The post Warp images arbitrarily in C#, Part 1 explains how to warp images, but it omits the method that maps an output pixel (x1, y1) back to an input pixel (x0, y0) in the original image. This post describes that method.

If you know what transformation you want to make to go from the source image to the result image, it can be difficult in practice to invert that transformation. Fortunately a lot of transformations produce a nice result if you simply use them directly, possibly reversing some signs.

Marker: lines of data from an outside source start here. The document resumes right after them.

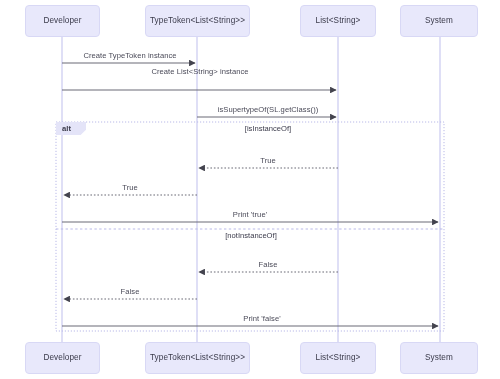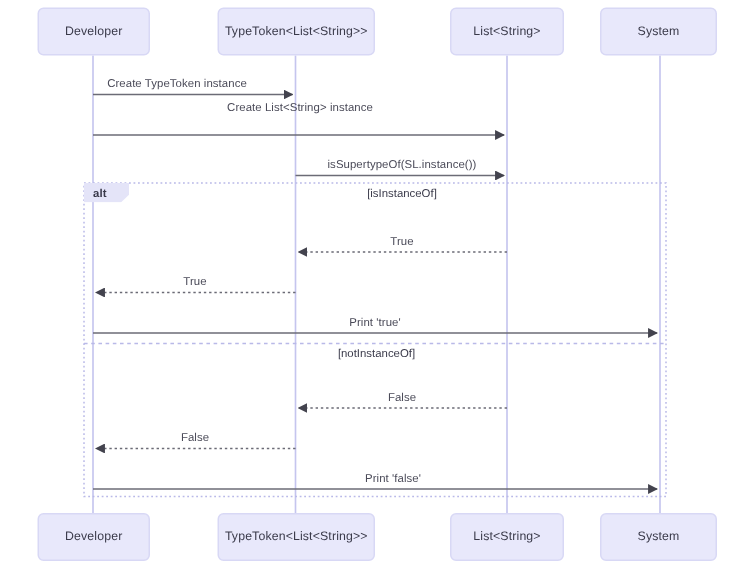--- a/index.html
+++ b/index.html
@@ -134,7 +134,7 @@
   <div class="frag-label" style="left:268px; top:124px;">[isInstanceOf]</div>
   <div class="frag-label" style="left:251px; top:231px;">[notInstanceOf]</div>
 
-  <div class="msg-label" style="left:118px; top:51px;text-align:right;">Create TypeToken instance</div>
+  <div class="msg-label" style="left:130px; top:51px;text-align:right;">Create TypeToken instance</div>
   <div class="msg-label" style="left:200px; top:67px;">Create List&lt;String&gt; instance</div>
   <div class="msg-label" style="left:268px; top:105px;">isSupertypeOf(SL.instance())</div>
   <div class="msg-label" style="left:268px; top:156px;">True</div>

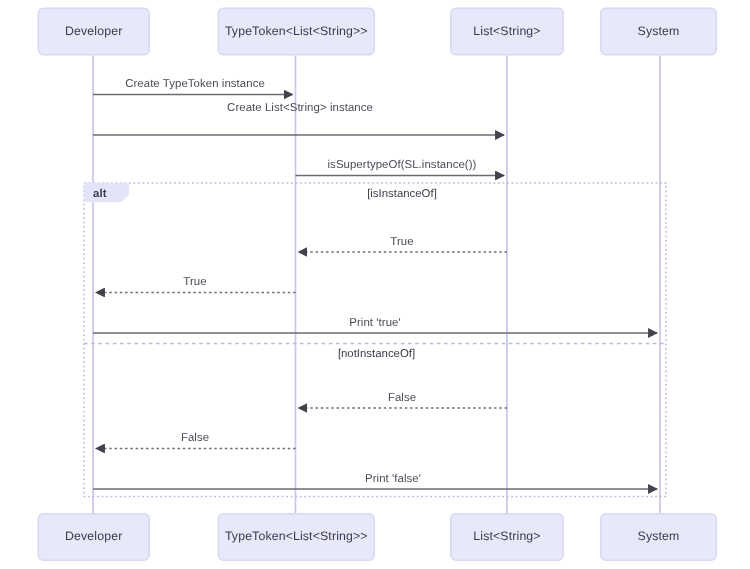--- a/index.html
+++ b/index.html
@@ -136,7 +136,7 @@
 
   <div class="msg-label" style="left:130px; top:51px;text-align:right;">Create TypeToken instance</div>
   <div class="msg-label" style="left:200px; top:67px;">Create List&lt;String&gt; instance</div>
-  <div class="msg-label" style="left:268px; top:105px;">isSupertypeOf(SL.instance())</div>
+  <div class="msg-label" style="left:268px; top:105px;">isSupertypeOf(SL.getClass())</div>
   <div class="msg-label" style="left:268px; top:156px;">True</div>
   <div class="msg-label" style="left:130px; top:183px;">True</div>
   <div class="msg-label" style="left:250px; top:210px;">Print 'true'</div>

For example, consider the twist transformation shown in the picture above. The idea of the transformation is to rotate a pixel in the original image by an amount that depends on the distance between that pixel and the image's center. Something like Angle = K * Dist where K is a scale factor and Dist is the pixel's distance to the center.

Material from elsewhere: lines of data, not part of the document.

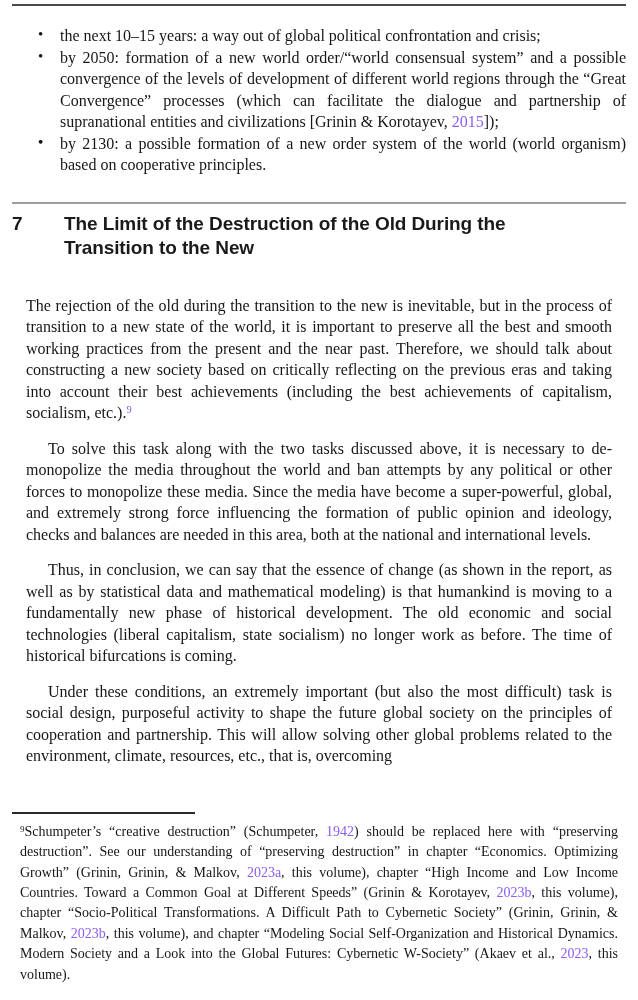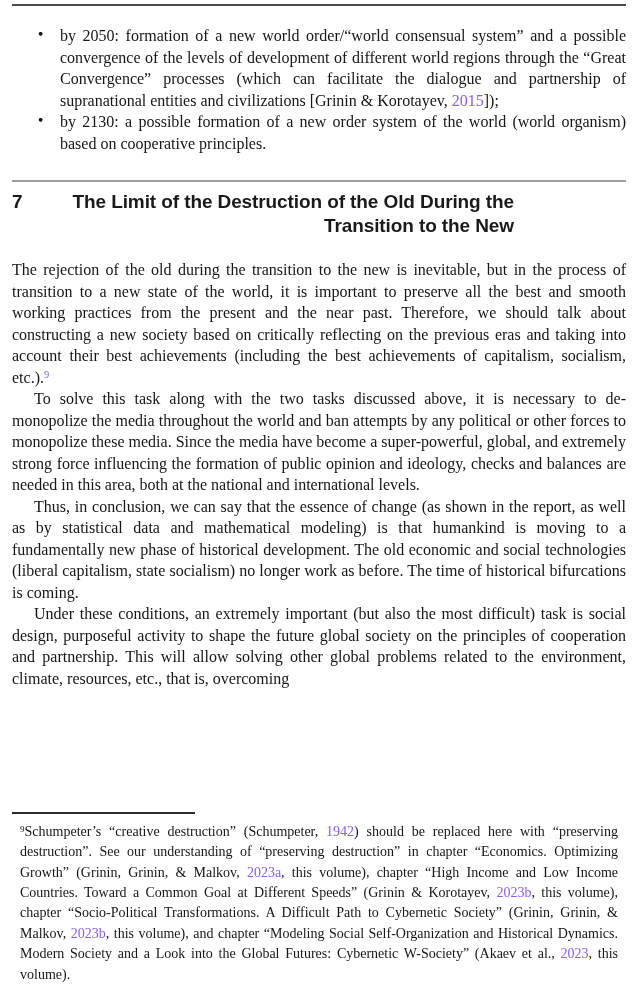--- a/index.html
+++ b/index.html
@@ -107,7 +107,7 @@
   <div class="top-rule"></div>
 
   <ul class="bullets" id="bullet-list">
-      <li><span class="marker">•</span></li>
+      <li><span class="marker">•</span><span>the next 10–15 years: a way out of global political confrontation and crisis;</span></li>
       <li><span class="marker">•</span><span>by 2050: formation of a new world order/“world consensual system” and a possible convergence of the levels of development of different world regions through the “Great Convergence” processes (which can facilitate the dialogue and partnership of supranational entities and civilizations [Grinin &amp; Korotayev, </span><span class="link">2015</span><span>]);</span></li>
       <li><span class="marker">•</span></li>
       <li><span class="marker">•</span><span>by 2130: a possible formation of a new order system of the world (world organism) based on cooperative principles.</span></li>

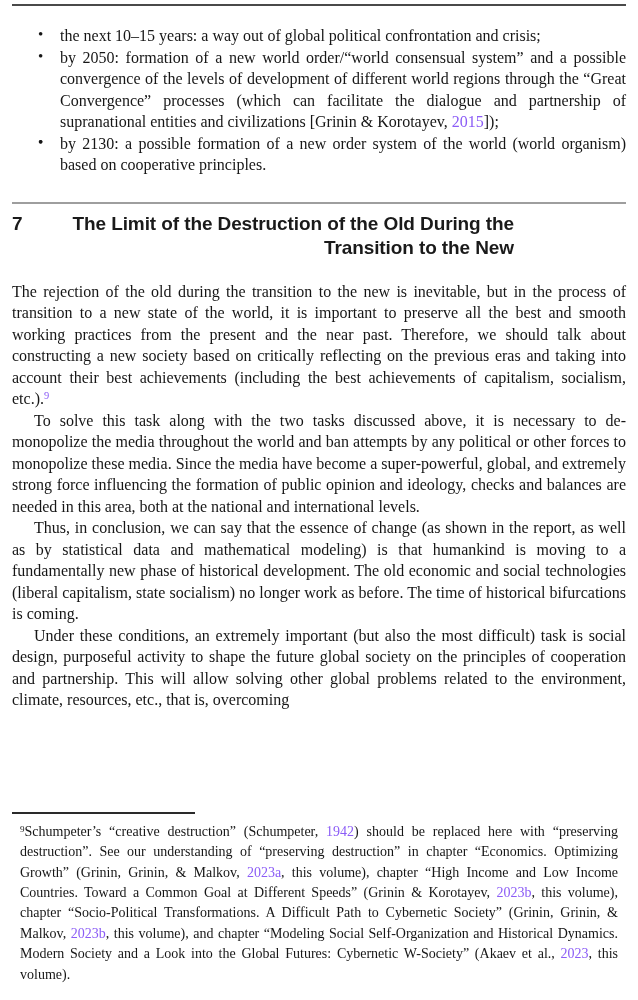--- a/index.html
+++ b/index.html
@@ -64,7 +64,6 @@
     line-height: 24px;
     max-width: 450px;
     letter-spacing: -0.1px;
-    text-align: right;
   }
   
   .body-text {

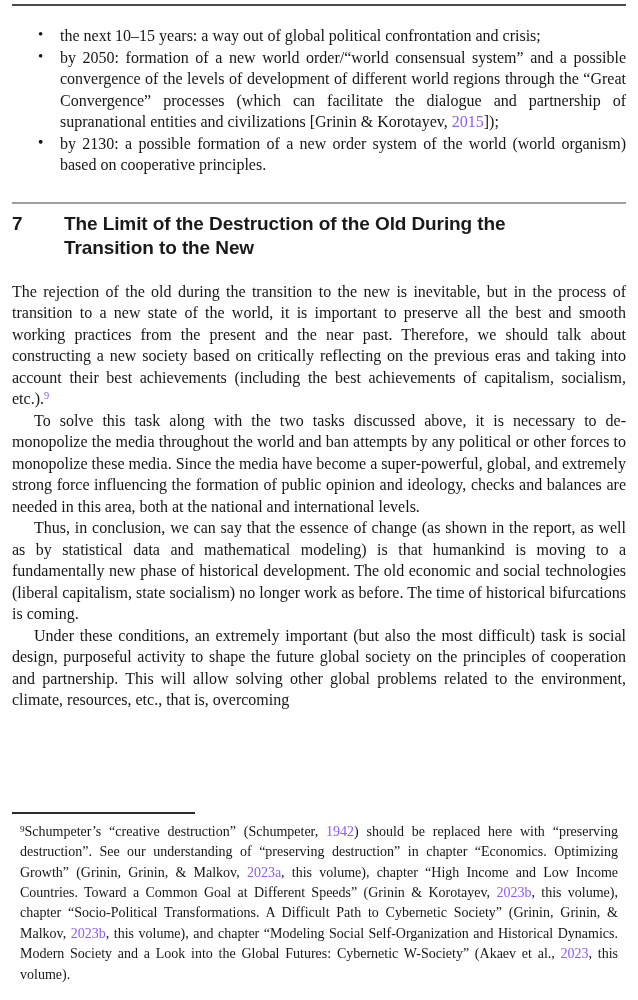--- a/index.html
+++ b/index.html
@@ -72,7 +72,7 @@
     line-height: 21.5px;
     text-align: justify;
   }
-  .body-text p { margin: 0; }
+  .body-text p { margin: 14px; }
   .body-text p.indent { text-indent: 22px; }
   
   .footnote-block { margin-top: auto; }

If you plug in the equations for the distance between the point and the image's center, translate the point to the center, perform the rotation, and translate the point back to where it belongs, you get a non-trivial series of programming statements similar to this:

const double K = 100.0; const double offset = -pi_over_2; double dx, dy, r1, r2; dx = x1 - xmid; dy = y1 - ymid; r1 = Math.Sqrt(dx * dx + dy * dy); if (r1 == 0) { x0 = 0; y0 = 0; } else { double theta = Math.Atan2(dx, dy) - r1 / K - offset; x0 = r1 * Math.Cos(theta); y0 = r1 * Math.Sin(theta); } x0 = x0 + xmid; y0 = y0 + ymid;

This translates the point (x0, y0) in the original image to a point (x1, y1) in the output image, but how do you invert this code to map a point (x1, y1) back to a source point (x0, y0)? Although you can probably do it if you try hard enough (I would try taking the inverse of the transformation matrix that represents this mapping), there's an easier way.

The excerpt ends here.